═════ Task input

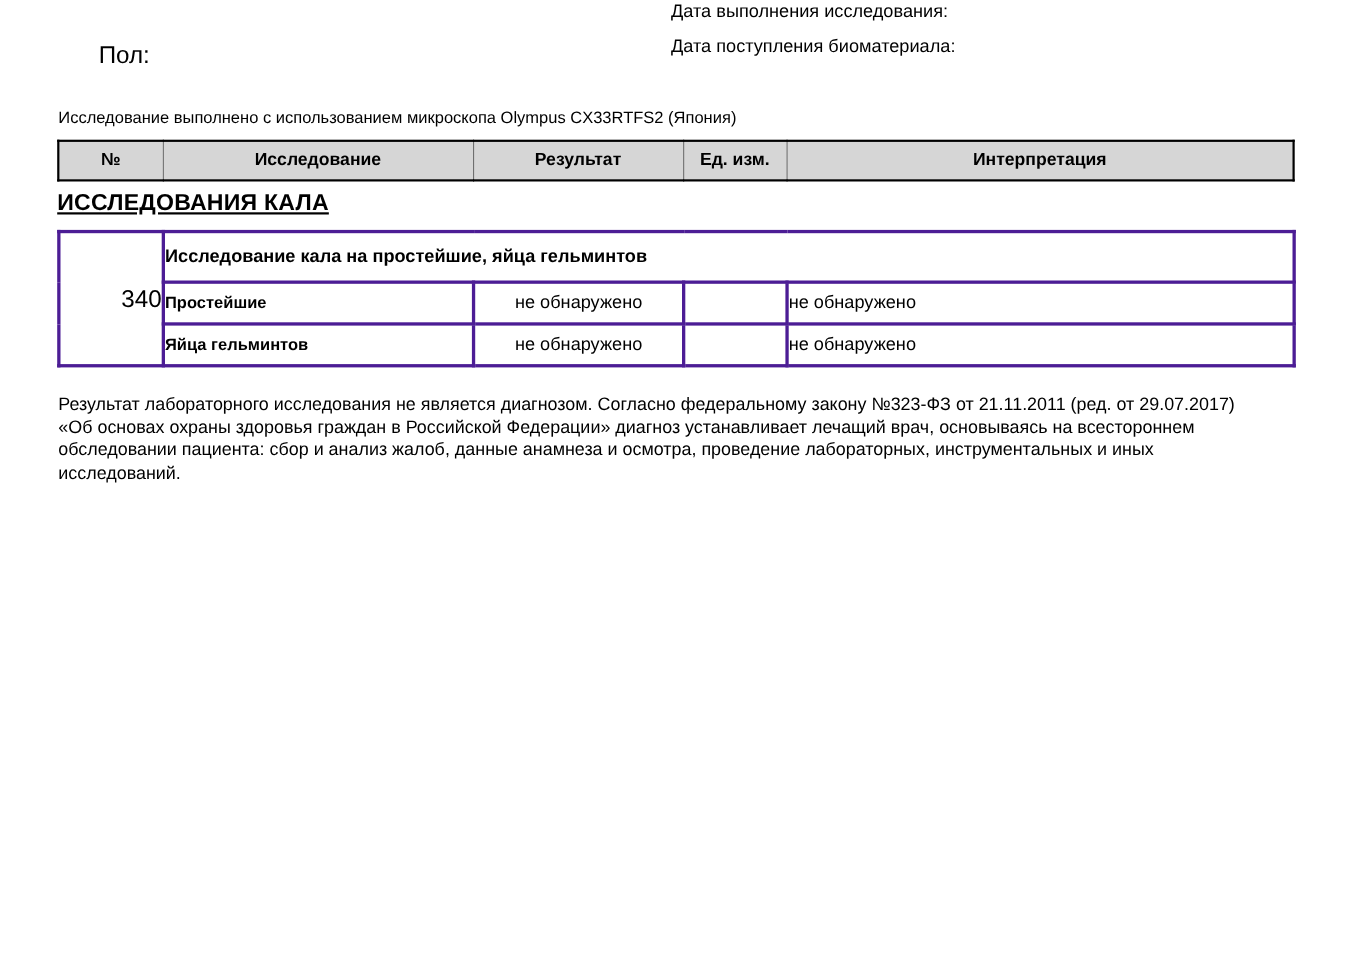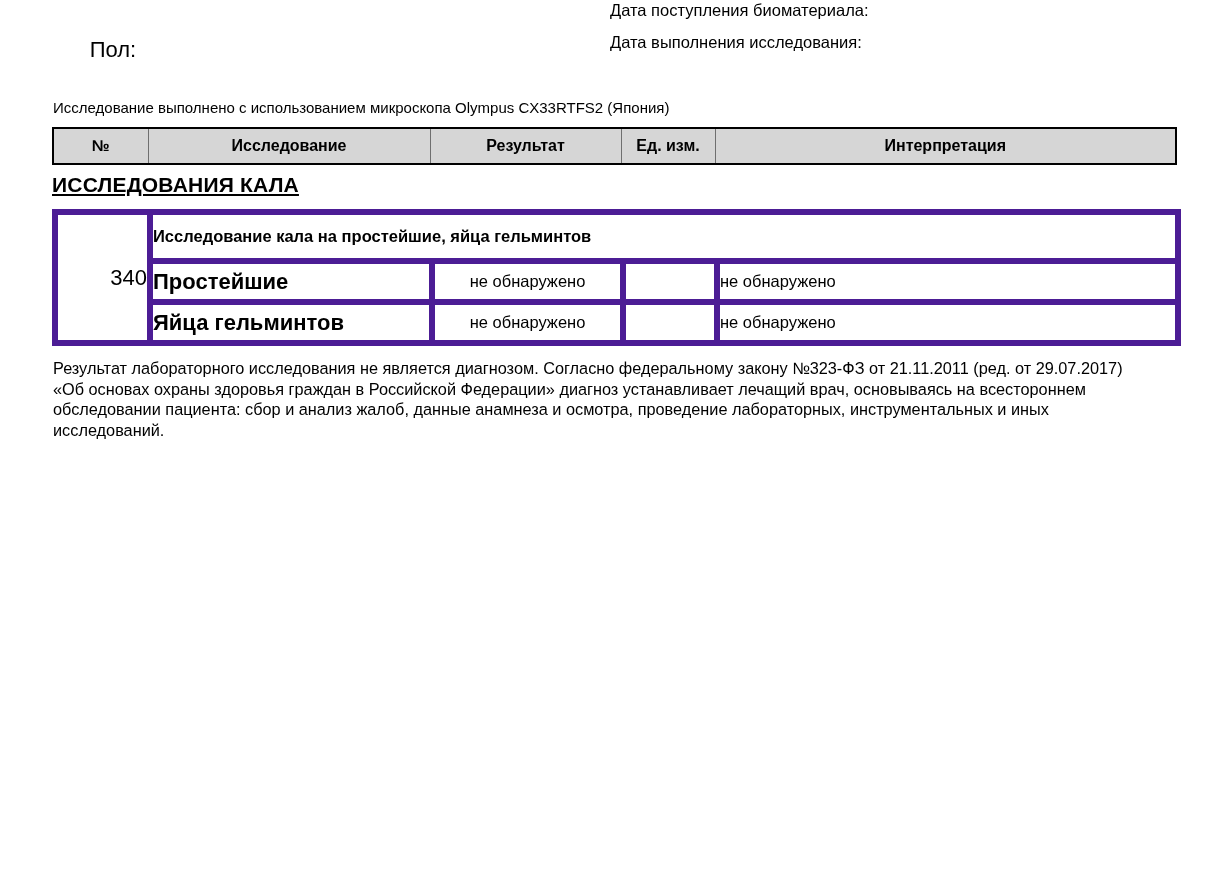--- a/index.html
+++ b/index.html
@@ -108,40 +108,40 @@
     white-space: nowrap;
     text-decoration: underline;
   }
 
   
   .data-table {
     top: 209px;
     border: 2px solid #000000;
   }
   .data-table td {
-    border: 6px solid #4c1d95;
+    border: 3px solid #4c1d95;
     margin-left: 40px;
   }
   .cell-num {
     text-align: right;
     padding-right: 20px;
     font-size: 22px;
     vertical-align: top;
     padding-top: 13px;
   }
   .cell-group-title {
     font-weight: bold;
     font-size: 16.5px;
     text-align: left;
     padding-left: 9px;
     height: 43px;
   }
   .cell-analyte {
     font-weight: bold;
-    font-size: 22px;
+    font-size: 15px;
     text-align: left;
     padding-left: 9px;
     height: 35px;
   }
   .cell-result {
     text-align: center;
     font-size: 16.5px;
   }
   .cell-unit {
     text-align: center;
@@ -172,25 +172,25 @@
 
 <div class="page">
 
   <div class="meta">
     <div class="meta-left">
       <span>Пол:</span>
       <span></span>
     </div>
     <div class="meta-right">
       <div class="meta-item">
-        <span>Дата поступления биоматериала:</span>
+        <span>Дата выполнения исследования:</span>
         <span></span>
       </div>
       <div class="meta-item">
-        <span>Дата выполнения исследования:</span>
+        <span>Дата поступления биоматериала:</span>
         <span></span>
       </div>
     </div>
   </div>
 
   <div class="device-note">Исследование выполнено с использованием микроскопа Olympus CX33RTFS2 (Япония)</div>
 
   <table class="tbl header-table">
     <colgroup>
       <col class="c-num">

══════════

## [Work required]
Working through the data above, find every line holding "cell" and copy it.

## [Output for this exercise]
   .cell-num {
   .cell-group-title {
   .cell-analyte {
   .cell-result {
   .cell-unit {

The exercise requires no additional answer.